🤖 AI Summary
Current large language models exhibit significant limitations in human-like cognitive capabilities—particularly abstract reasoning, logical inference, and cross-scenario generalization. To address this, we propose *Circuit-Informed Supervised Learning*, a novel paradigm that leverages sparse fNIRS/EEG neural signals as cognitive supervision sources. Our approach integrates concept-alignment knowledge distillation, neurosemantic embedding mapping, and few-shot adaptive fine-tuning to enable interpretable transfer of human conceptual structures into large models.
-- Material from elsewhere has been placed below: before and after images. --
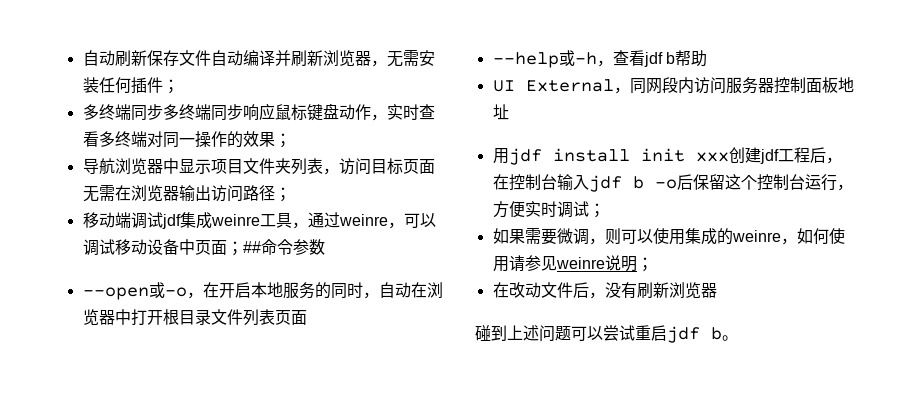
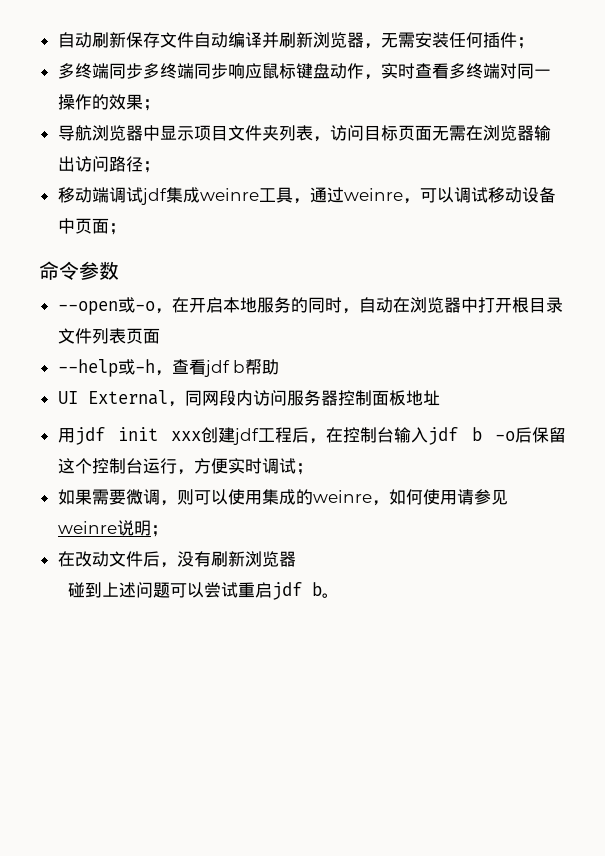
[242,241,261,253] ## -> (126, 229) //
[552,148,630,162] install -> (105, 436) none

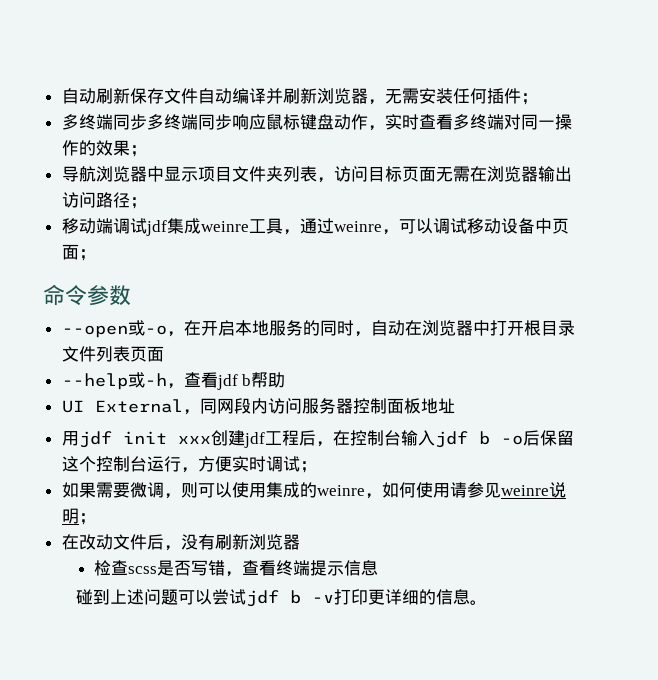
(296, 559) none -> [94,560,379,577] // 检查scss是否写错，查看终端提示信息
[238,582,323,600] 重启jdf b -> [245,589,470,607] jdf b -v打印更详细的信息

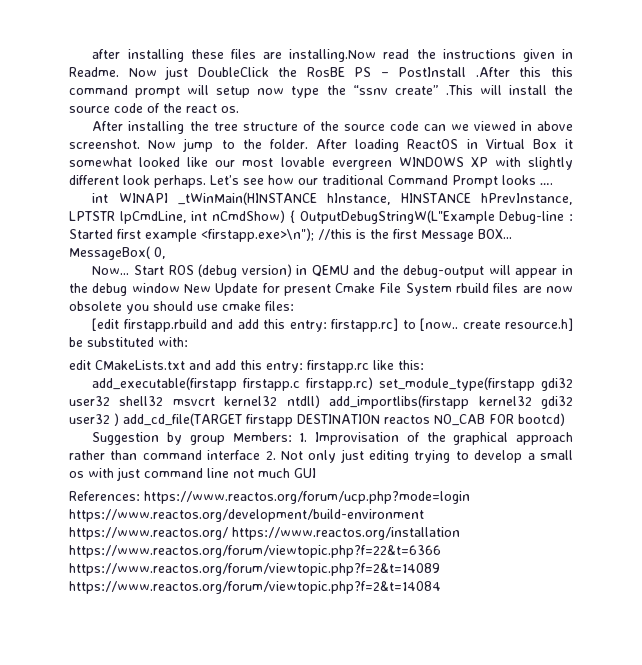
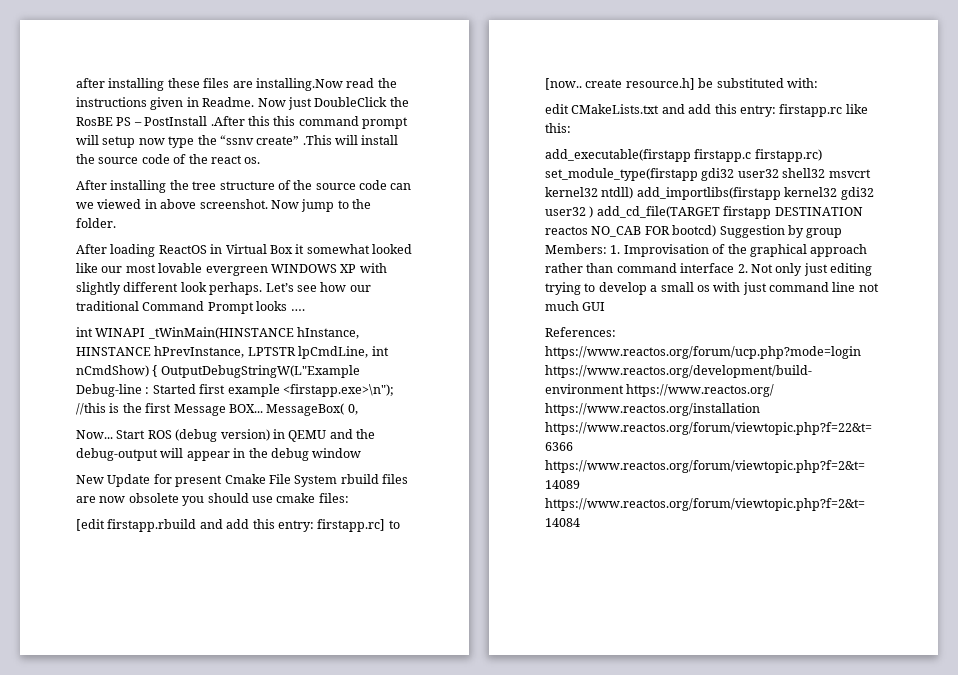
(308, 144) none -> (116, 223) //
(180, 288) none -> (362, 453) //
(565, 419) // -> (717, 231) none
This framework transcends purely data-driven learning by grounding model representations in biologically informed cognitive priors. Empirically, it achieves substantial improvements on few-shot and zero-shot learning benchmarks, as well as out-of-distribution recognition tasks. Crucially, it yields concept representations with explicit cognitive interpretability—directly linking model semantics to human neural correlates. Our work establishes a principled pathway toward building intelligent systems endowed with human-level abstraction and generalization capabilities.
📝 Abstract
Recent advancements in deep neural networks (DNNs), particularly large-scale language models, have demonstrated remarkable capabilities in image and natural language understanding. Although scaling up model parameters with increasing volume of training data has progressively improved DNN capabilities, achieving complex cognitive abilities - such as understanding abstract concepts, reasoning, and adapting to novel scenarios, which are intrinsic to human cognition - remains a major challenge. In this study, we show that brain-in-the-loop supervised learning, utilizing a small set of brain signals, can effectively transfer human conceptual structures to DNNs, significantly enhancing their comprehension of abstract and even unseen concepts. Experimental results further indicate that the enhanced cognitive capabilities lead to substantial performance gains in challenging tasks, including few-shot/zero-shot learning and out-of-distribution recognition, while also yielding highly interpretable concept representations. These findings highlight that human-in-the-loop supervision can effectively augment the complex cognitive abilities of large models, offering a promising pathway toward developing more human-like cognitive abilities in artificial systems.